Alimentazione del bambino, o del nato di un animale, per mezzo del latte.
L’a. del bambino si distingue in naturale, in cui il neonato succhia il latte direttamente dal seno della madre; artificiale, quando è ottenuto con prodotti derivati dal latte vaccino; misto, con poppate al seno integrate da allattamento artificiale. Nel corso degli ultimi decenni la cultura pediatrica ha posto in evidenza l’alta valenza nutritiva e immunizzante del latte materno, sottolineando al tempo stesso le implicazioni emotive dell’esperienza dell’a. al seno per la coppia madre-bambino. I bambini allattati al seno mostrano fabbisogni affettivi che sembrano inferiori rispetto a quelli dei bambini allattati artificialmente.
La composizione del latte umano in nutrienti è nettamente differente da quella del latte vaccino, pur presentando quest’ultimo un bilancio energetico simile. Il contenuto proteico (0,9%) è circa un quarto rispetto a quello del latte vaccino (3,5%). Il contenuto in grassi è simile, ma nel latte umano sono rappresentati maggiormente il colesterolo e i grassi insaturi, e fra questi in particolare i polinsaturi a catena lunga, che svolgono funzioni essenziali per lo sviluppo delle strutture nervose nei primi tre mesi di vita. Nel latte umano il glucide principale è il lattosio, ma sono presenti in percentuali variabili anche altre componenti glucidiche implicate nella difesa delle superfici mucose dalle infezioni e nello sviluppo dei tessuti; sali e minerali compaiono in quantità inferiori rispetto al latte vaccino, diminuendo il carico renale dei soluti, ma hanno caratteristiche intrinseche e relazioni con altri nutrienti che li rendono meglio utilizzabili o ne favoriscono un maggiore assorbimento. Infine, le vitamine idrosolubili e liposolubili sono presenti in concentrazioni adeguate (con l’eventuale eccezione della vitamina D). Il latte materno si definisce, a seconda dei tre stadi successivi di produzione, come colostro, latte di transizione, latte maturo. La composizione del latte, all’interno di ogni stadio, cambia durante il giorno e nel corso della poppata stessa: si ritiene che questi cambiamenti riflettano l’evoluzione dei fabbisogni nutrizionali del lattante.

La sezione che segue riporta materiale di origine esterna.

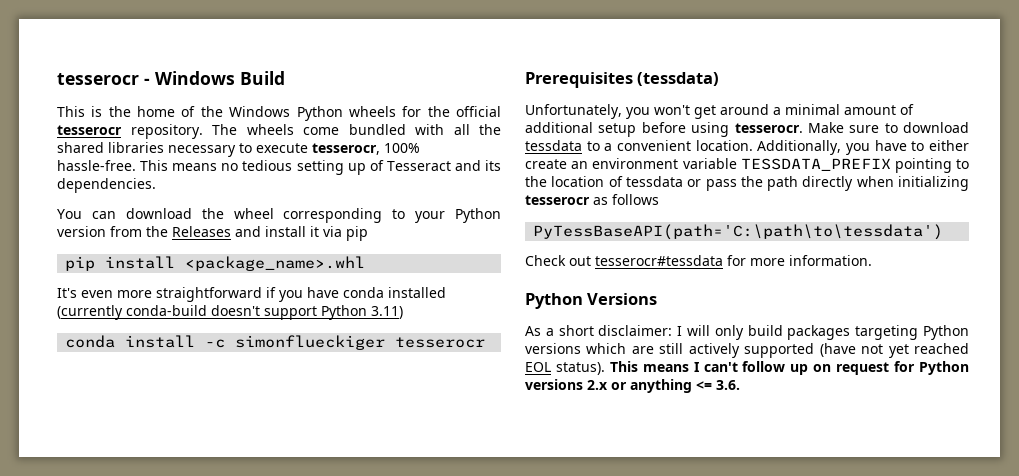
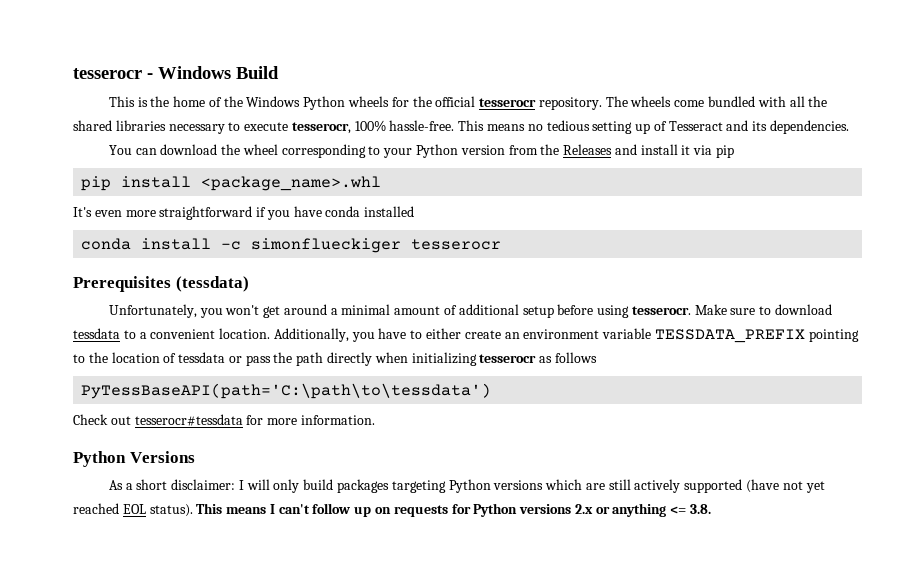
- It's even more straightforward if you have conda installed (currently conda-build doesn't support Python 3.11)
+ It's even more straightforward if you have conda installed
- This means I can't follow up on request for Python versions 2.x or anything <= 3.6.
+ This means I can't follow up on requests for Python versions 2.x or anything <= 3.8.

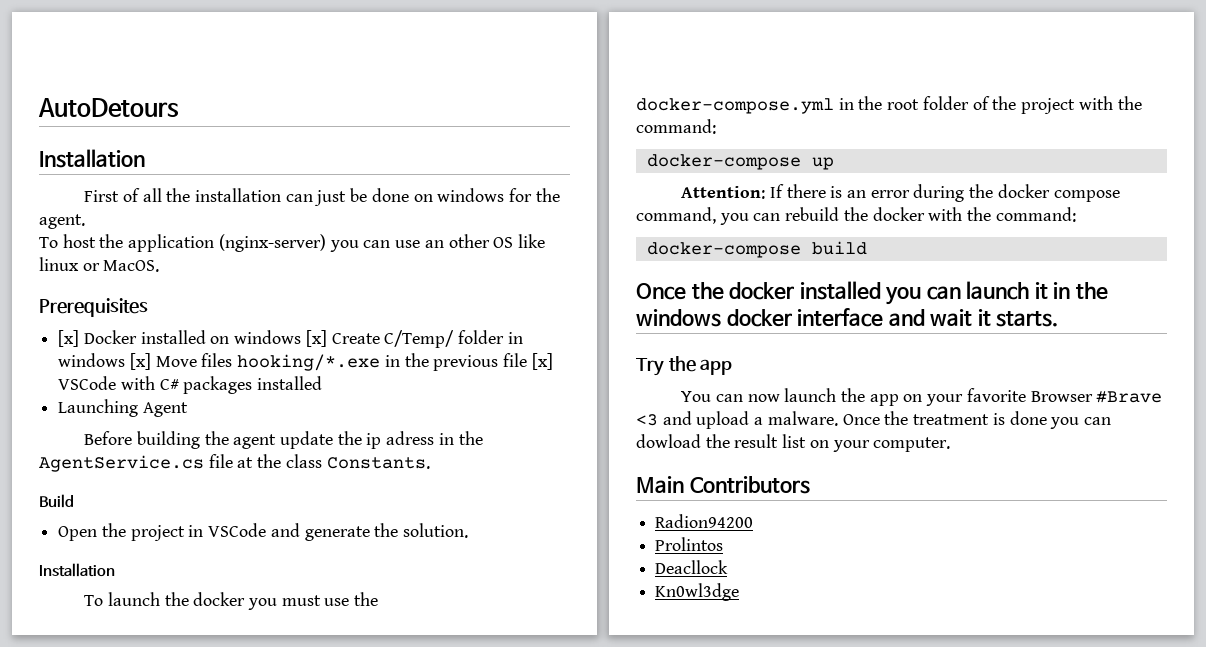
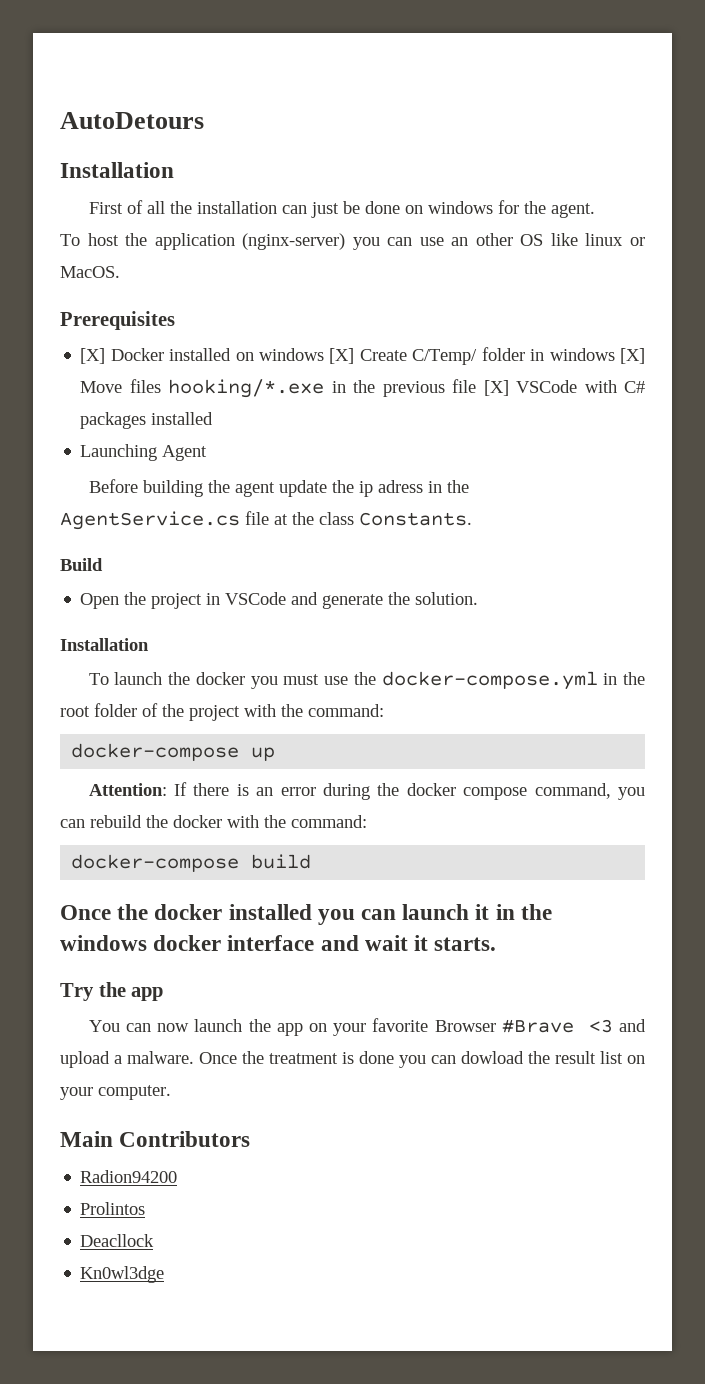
- [x] Docker installed on windows [x] Create C/Temp/ folder in windows [x] Move files hooking/*.exe in the previous file [x] VSCode with C# packages installed
+ [X] Docker installed on windows [X] Create C/Temp/ folder in windows [X] Move files hooking/*.exe in the previous file [X] VSCode with C# packages installed

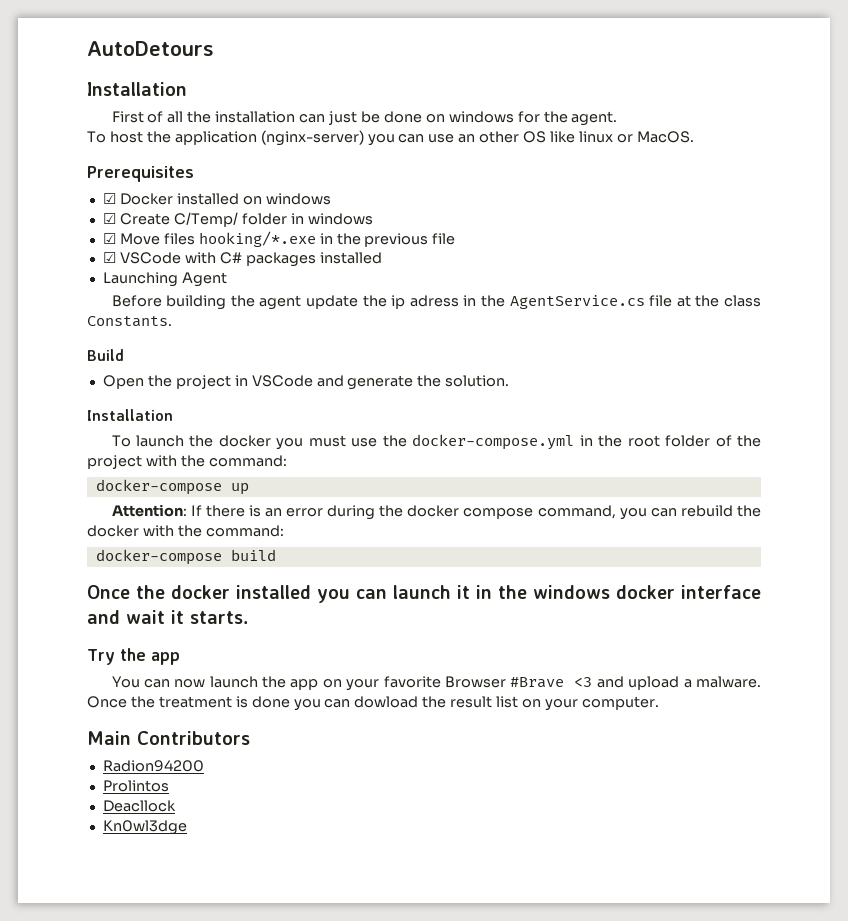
- [X] Docker installed on windows [X] Create C/Temp/ folder in windows [X] Move files hooking/*.exe in the previous file [X] VSCode with C# packages installed
+ ☑ Docker installed on windows
+ ☑ Create C/Temp/ folder in windows
+ ☑ Move files hooking/*.exe in the previous file
+ ☑ VSCode with C# packages installed

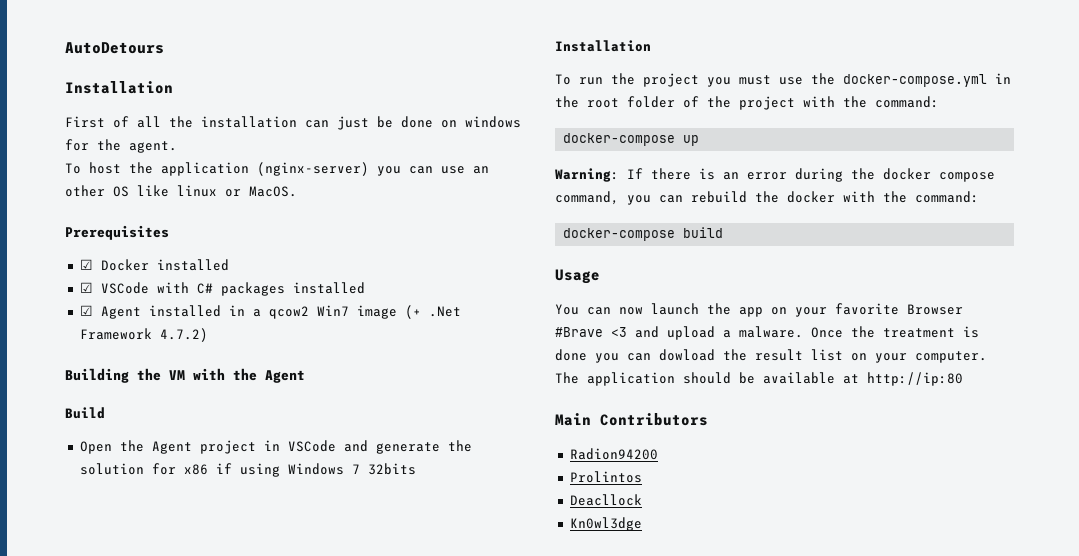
- ☑ Docker installed on windows
- ☑ Create C/Temp/ folder in windows
- ☑ Move files hooking/*.exe in the previous file
+ ☑ Docker installed
- Launching Agent
- Before building the agent update the ip adress in the AgentService.cs file at the class Constants.
+ ☑ Agent installed in a qcow2 Win7 image (+ .Net Framework 4.7.2)
+ Building the VM with the Agent
- Open the project in VSCode and generate the solution.
+ Open the Agent project in VSCode and generate the solution for x86 if using Windows 7 32bits
- To launch the docker you must use the docker-compose.yml in the root folder of the project with the command:
+ To run the project you must use the docker-compose.yml in the root folder of the project with the command:
- Attention: If there is an error during the docker compose command, you can rebuild the docker with the command:
+ Warning: If there is an error during the docker compose command, you can rebuild the docker with the command:
- Once the docker installed you can launch it in the windows docker interface and wait it starts.
- Try the app
+ Usage
+ The application should be available at http://ip:80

Uno fra i contributi più importanti del latte materno è costituito dai fattori immunologici. Nonostante questi fattori di difesa, malattie come l’epatite B e l’AIDS possono essere trasmesse da madri portatrici attraverso il latte.
Le notevoli differenze qualitative del latte vaccino rispetto a quello materno hanno portato allo sviluppo di formule (cosiddette adattate) derivate dal latte vaccino con modifiche atte a correggerne gli squilibri principali e ad assicurare un prodotto adeguato per quei neonati che non possono essere allattati al seno (per scelta o per sopravvenuta agalattia materna); alcune caratteristiche nutrizionali – per es. il contenuto di fattori proteici di difesa e a funzione ormonale, la biodisponibilità di alcuni minerali, la variabilità nel corso del tempo – non sono, però, almeno al momento, riproducibili.
L’a. materno presso alcuni gruppi umani è spesso caratterizzato dalla sua lunga durata (normalmente 2-4 anni, ma presso alcuni gruppi asiatici e australiani anche 5-6 anni). Questo aspetto sembra dipendere in parte dalla difficoltà dei gruppi nomadi o seminomadi a procurare un nutrimento adatto ai bambini, in parte dalla consapevolezza dei pericoli dello svezzamento. Presso vari popoli nel periodo dell’a. vige il divieto dei rapporti sessuali, comportamento che è stato anch’esso messo in rapporto con la durata dell’a., poiché questa sarebbe legata alla necessità di controllare le nascite e di limitare il numero di figli che ogni singola donna può allevare.